Transcribe the following entries word for word; no picture is to appear in the copy.

══ Dataset content ══

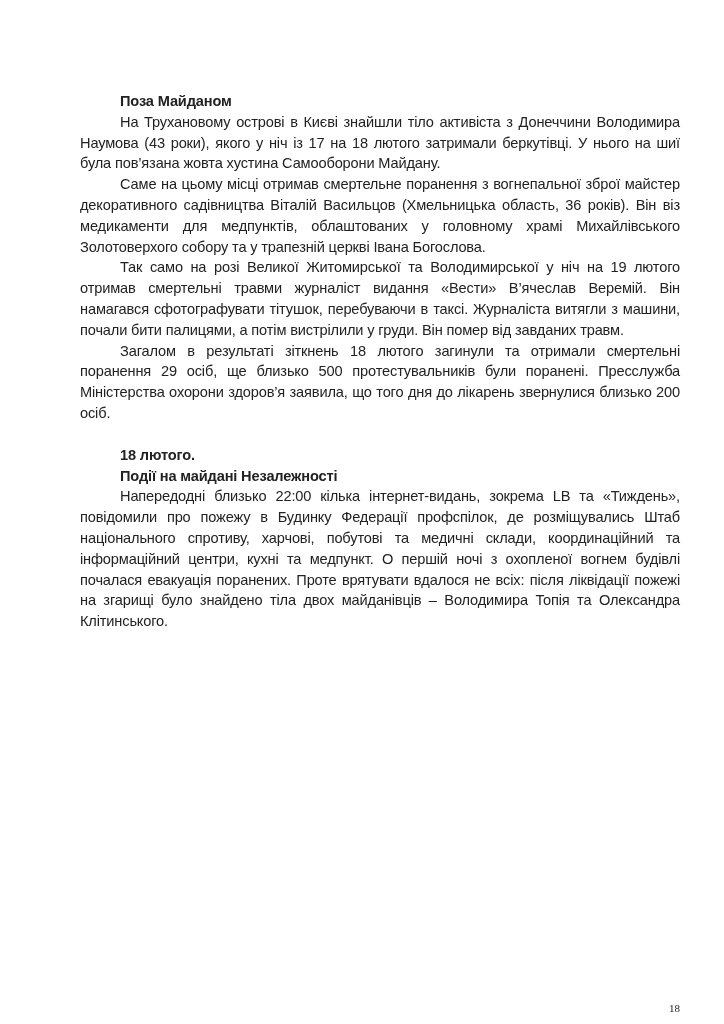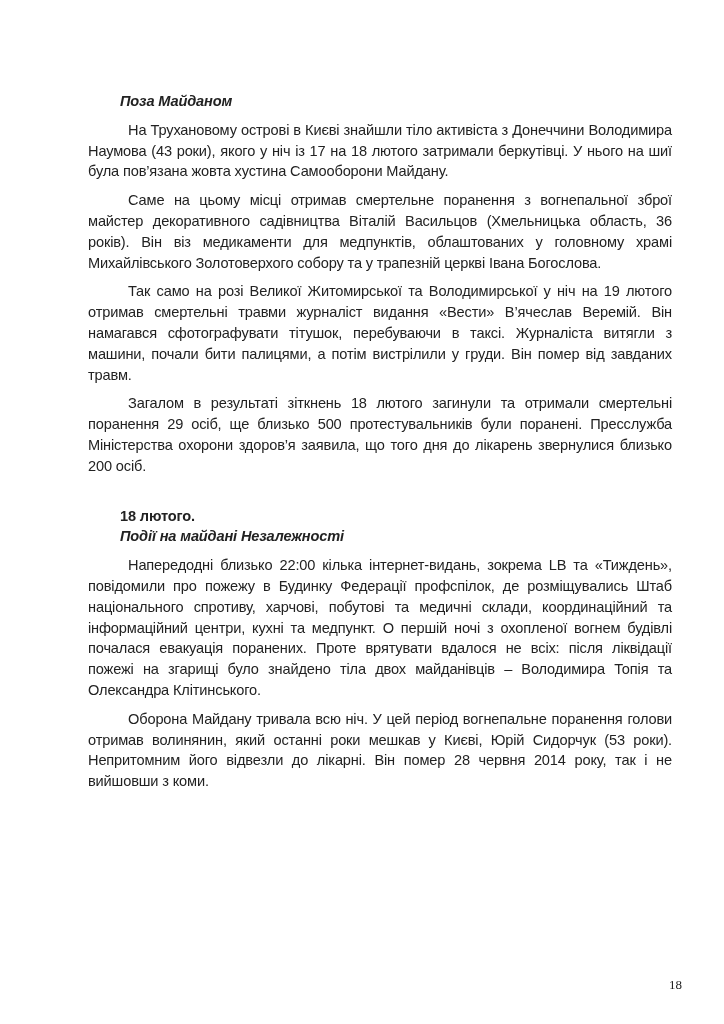--- a/index.html
+++ b/index.html
@@ -9,7 +9,7 @@
           line-height: 20.8px; letter-spacing: -0.15px; }
   .para { margin: 8px; text-indent: 40px; text-align: justify; }
   .heading { margin: 0; padding-left: 40px; font-weight: bold; }
-  .heading.italic { font-style: italic; }
+  .heading.italic { }
   .gap { height: 21px; }
   .page-number { position: absolute; left: 669px; top: 977px; font-family: "Liberation Serif", "DejaVu Serif", serif;
                  font-size: 13px; color: #222222; }

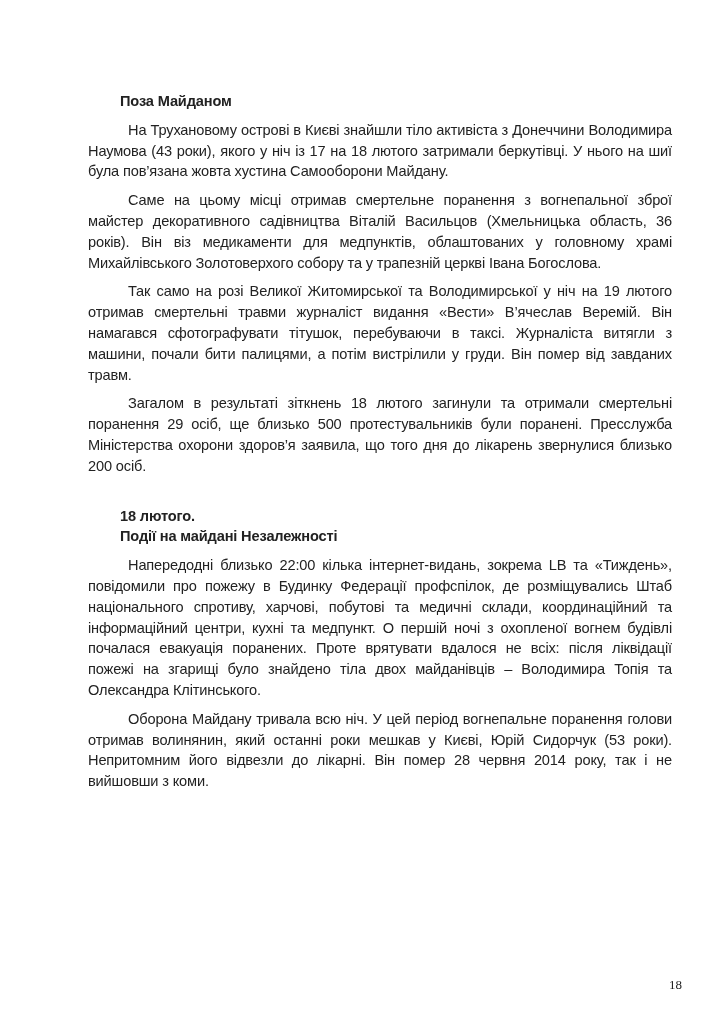--- a/index.html
+++ b/index.html
@@ -7,7 +7,7 @@
   .page { position: absolute; left: 80px; top: 91px; width: 600px; color: #222222;
           font-family: "Liberation Sans", "DejaVu Sans", sans-serif; font-size: 14.6px;
           line-height: 20.8px; letter-spacing: -0.15px; }
-  .para { margin: 8px; text-indent: 40px; text-align: justify; }
+  .para { margin: 0; text-indent: 40px; text-align: justify; }
   .heading { margin: 0; padding-left: 40px; font-weight: bold; }
   .heading.italic { }
   .gap { height: 21px; }

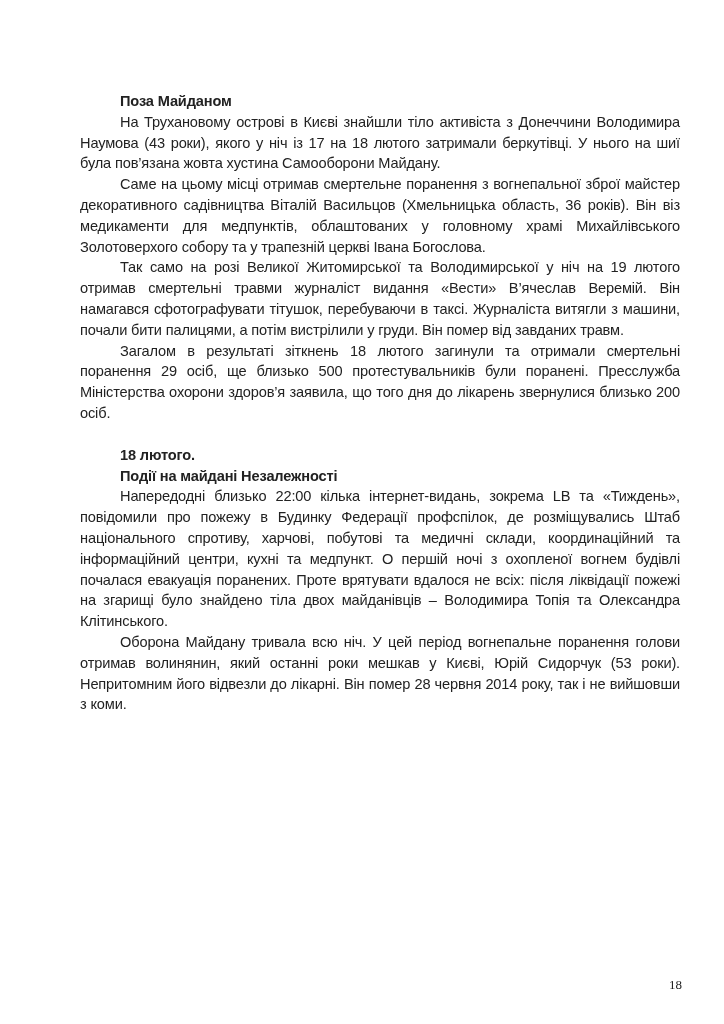--- a/index.html
+++ b/index.html
@@ -29,7 +29,6 @@
   <p class="heading">18 лютого.</p>
   <p class="heading italic">Події на майдані Незалежності</p>
   <p class="para">Напередодні близько 22:00 кілька інтернет-видань, зокрема LB та «Тиждень», повідомили про пожежу в Будинку Федерації профспілок, де розміщувались Штаб національного спротиву, харчові, побутові та медичні склади, координаційний та інформаційний центри, кухні та медпункт. О першій ночі з охопленої вогнем будівлі почалася евакуація поранених. Проте врятувати вдалося не всіх: після ліквідації пожежі на згарищі було знайдено тіла двох майданівців – Володимира Топія та Олександра Клітинського.</p>
-  <p class="para">Оборона Майдану тривала всю ніч. У цей період вогнепальне поранення голови отримав волинянин, який останні роки мешкав у Києві, Юрій Сидорчук (53 роки). Непритомним його відвезли до лікарні. Він помер 28 червня 2014 року, так і не вийшовши з коми.</p>
 </div>
 
 <div class="page-number">18</div>

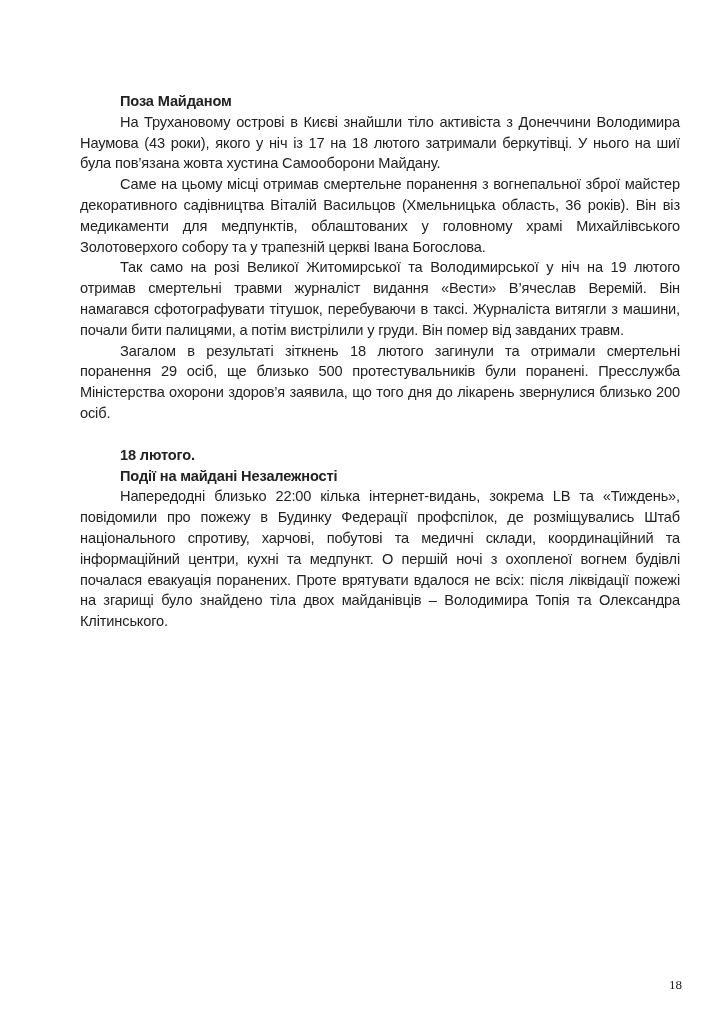--- a/index.html
+++ b/index.html
@@ -11,8 +11,8 @@
   .heading { margin: 0; padding-left: 40px; font-weight: bold; }
   .heading.italic { }
   .gap { height: 21px; }
-  .page-number { position: absolute; left: 669px; top: 977px; font-family: "Liberation Serif", "DejaVu Serif", serif;
-                 font-size: 13px; color: #222222; }
+  .page-number { position: absolute; left: 669px; top: 1002px; font-family: "Liberation Serif", "DejaVu Serif", serif;
+                 font-size: 11px; color: #222222; }
 </style>
 </head>
 <body>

═══

**Answer box:**
--- a/index.html
+++ b/index.html
@@ -9,7 +9,7 @@
           line-height: 20.8px; letter-spacing: -0.15px; }
   .para { margin: 8px; text-indent: 40px; text-align: justify; }
   .heading { margin: 0; padding-left: 40px; font-weight: bold; }
-  .heading.italic { font-style: italic; }
+  .heading.italic { }
   .gap { height: 21px; }
   .page-number { position: absolute; left: 669px; top: 977px; font-family: "Liberation Serif", "DejaVu Serif", serif;
                  font-size: 13px; color: #222222; }

--- a/index.html
+++ b/index.html
@@ -7,7 +7,7 @@
   .page { position: absolute; left: 80px; top: 91px; width: 600px; color: #222222;
           font-family: "Liberation Sans", "DejaVu Sans", sans-serif; font-size: 14.6px;
           line-height: 20.8px; letter-spacing: -0.15px; }
-  .para { margin: 8px; text-indent: 40px; text-align: justify; }
+  .para { margin: 0; text-indent: 40px; text-align: justify; }
   .heading { margin: 0; padding-left: 40px; font-weight: bold; }
   .heading.italic { }
   .gap { height: 21px; }

--- a/index.html
+++ b/index.html
@@ -29,7 +29,6 @@
   <p class="heading">18 лютого.</p>
   <p class="heading italic">Події на майдані Незалежності</p>
   <p class="para">Напередодні близько 22:00 кілька інтернет-видань, зокрема LB та «Тиждень», повідомили про пожежу в Будинку Федерації профспілок, де розміщувались Штаб національного спротиву, харчові, побутові та медичні склади, координаційний та інформаційний центри, кухні та медпункт. О першій ночі з охопленої вогнем будівлі почалася евакуація поранених. Проте врятувати вдалося не всіх: після ліквідації пожежі на згарищі було знайдено тіла двох майданівців – Володимира Топія та Олександра Клітинського.</p>
-  <p class="para">Оборона Майдану тривала всю ніч. У цей період вогнепальне поранення голови отримав волинянин, який останні роки мешкав у Києві, Юрій Сидорчук (53 роки). Непритомним його відвезли до лікарні. Він помер 28 червня 2014 року, так і не вийшовши з коми.</p>
 </div>
 
 <div class="page-number">18</div>

--- a/index.html
+++ b/index.html
@@ -11,8 +11,8 @@
   .heading { margin: 0; padding-left: 40px; font-weight: bold; }
   .heading.italic { }
   .gap { height: 21px; }
-  .page-number { position: absolute; left: 669px; top: 977px; font-family: "Liberation Serif", "DejaVu Serif", serif;
-                 font-size: 13px; color: #222222; }
+  .page-number { position: absolute; left: 669px; top: 1002px; font-family: "Liberation Serif", "DejaVu Serif", serif;
+                 font-size: 11px; color: #222222; }
 </style>
 </head>
 <body>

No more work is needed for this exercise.